Each line from the one that has "- apt-get update" through the end of the entries below must be written out exactly; leave out all other lines.
================
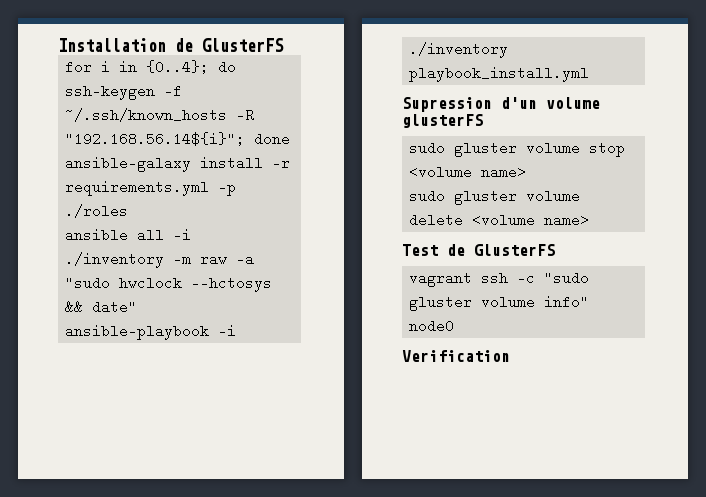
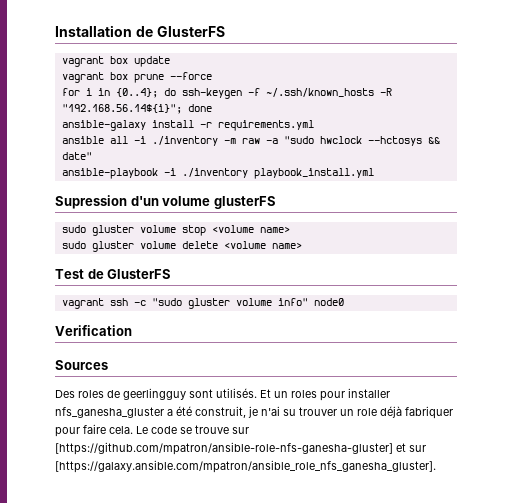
+ vagrant box update
+ vagrant box prune --force
- ansible-galaxy install -r requirements.yml -p ./roles
+ ansible-galaxy install -r requirements.yml
+ Sources
+ Des roles de geerlingguy sont utilisés. Et un roles pour installer nfs_ganesha_gluster a été construit, je n'ai su trouver un role déjà fabriquer pour faire cela. Le code se trouve sur [https://github.com/mpatron/ansible-role-nfs-ganesha-gluster] et sur [https://galaxy.ansible.com/mpatron/ansible_role_nfs_ganesha_gluster].

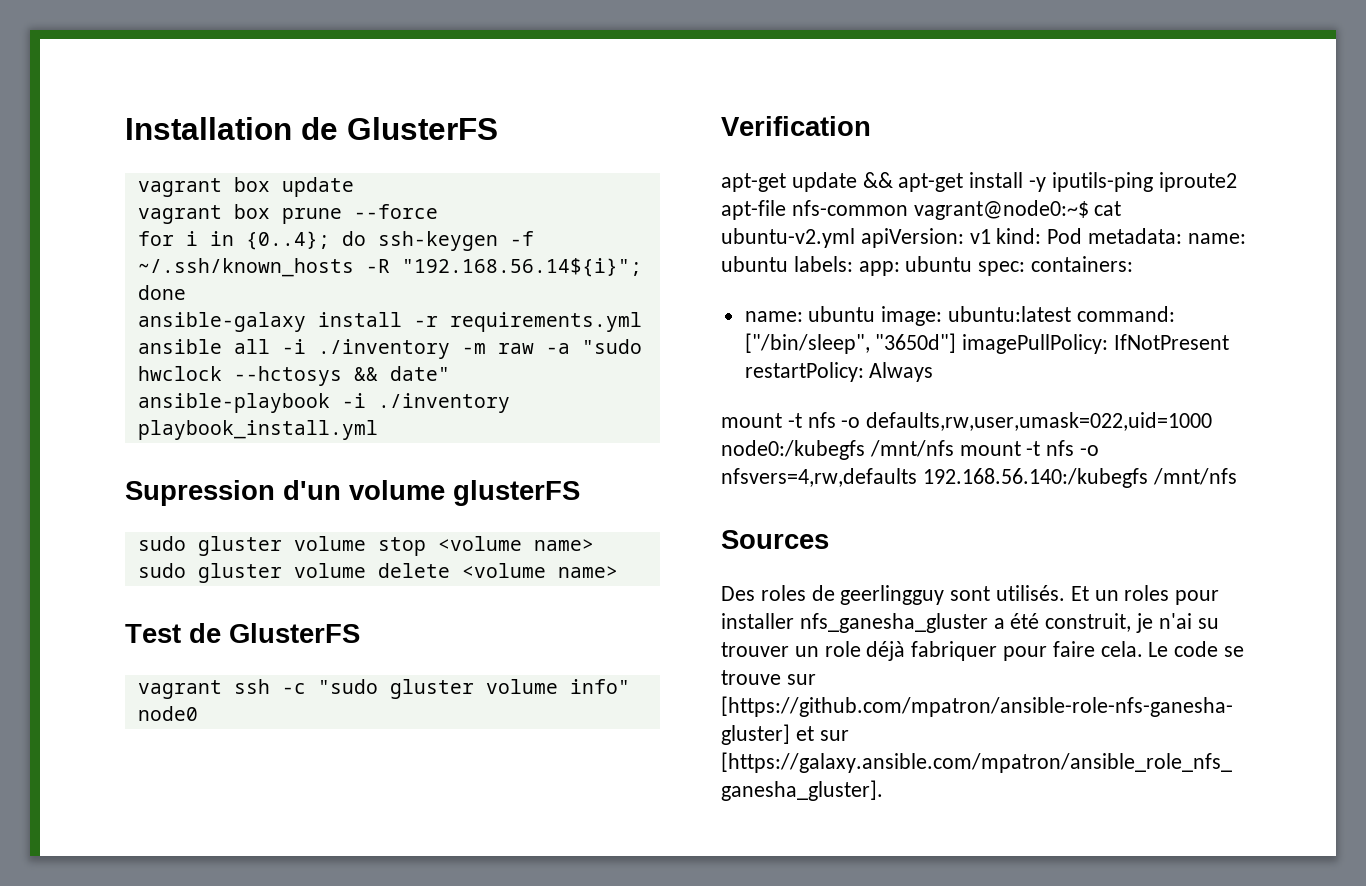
+ apt-get update && apt-get install -y iputils-ping iproute2 apt-file nfs-common vagrant@node0:~$ cat ubuntu-v2.yml apiVersion: v1 kind: Pod metadata: name: ubuntu labels: app: ubuntu spec: containers:
+ name: ubuntu image: ubuntu:latest command: ["/bin/sleep", "3650d"] imagePullPolicy: IfNotPresent restartPolicy: Always
+ mount -t nfs -o defaults,rw,user,umask=022,uid=1000 node0:/kubegfs /mnt/nfs mount -t nfs -o nfsvers=4,rw,defaults 192.168.56.140:/kubegfs /mnt/nfs

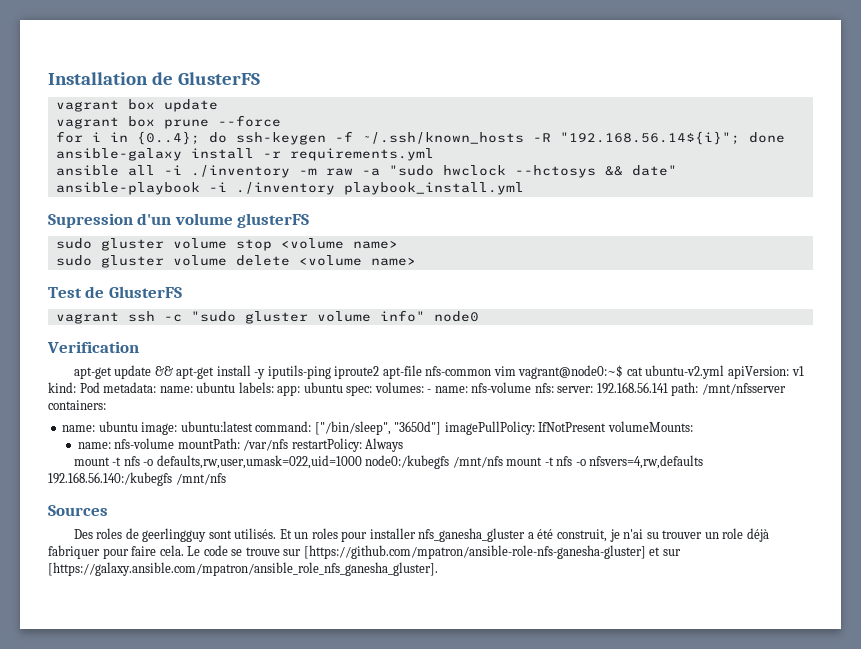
- apt-get update && apt-get install -y iputils-ping iproute2 apt-file nfs-common vagrant@node0:~$ cat ubuntu-v2.yml apiVersion: v1 kind: Pod metadata: name: ubuntu labels: app: ubuntu spec: containers:
+ apt-get update && apt-get install -y iputils-ping iproute2 apt-file nfs-common vim vagrant@node0:~$ cat ubuntu-v2.yml apiVersion: v1 kind: Pod metadata: name: ubuntu labels: app: ubuntu spec: volumes: - name: nfs-volume nfs: server: 192.168.56.141 path: /mnt/nfsserver containers:
- name: ubuntu image: ubuntu:latest command: ["/bin/sleep", "3650d"] imagePullPolicy: IfNotPresent restartPolicy: Always
+ name: ubuntu image: ubuntu:latest command: ["/bin/sleep", "3650d"] imagePullPolicy: IfNotPresent volumeMounts:
+ name: nfs-volume mountPath: /var/nfs restartPolicy: Always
================
SOLUTION FOR THIS EXERCISE.
- apt-get update && apt-get install -y iputils-ping iproute2 apt-file nfs-common vagrant@node0:~$ cat ubuntu-v2.yml apiVersion: v1 kind: Pod metadata: name: ubuntu labels: app: ubuntu spec: containers:
+ apt-get update && apt-get install -y iputils-ping iproute2 apt-file nfs-common vim vagrant@node0:~$ cat ubuntu-v2.yml apiVersion: v1 kind: Pod metadata: name: ubuntu labels: app: ubuntu spec: volumes: - name: nfs-volume nfs: server: 192.168.56.141 path: /mnt/nfsserver containers:
- name: ubuntu image: ubuntu:latest command: ["/bin/sleep", "3650d"] imagePullPolicy: IfNotPresent restartPolicy: Always
+ name: ubuntu image: ubuntu:latest command: ["/bin/sleep", "3650d"] imagePullPolicy: IfNotPresent volumeMounts:
+ name: nfs-volume mountPath: /var/nfs restartPolicy: Always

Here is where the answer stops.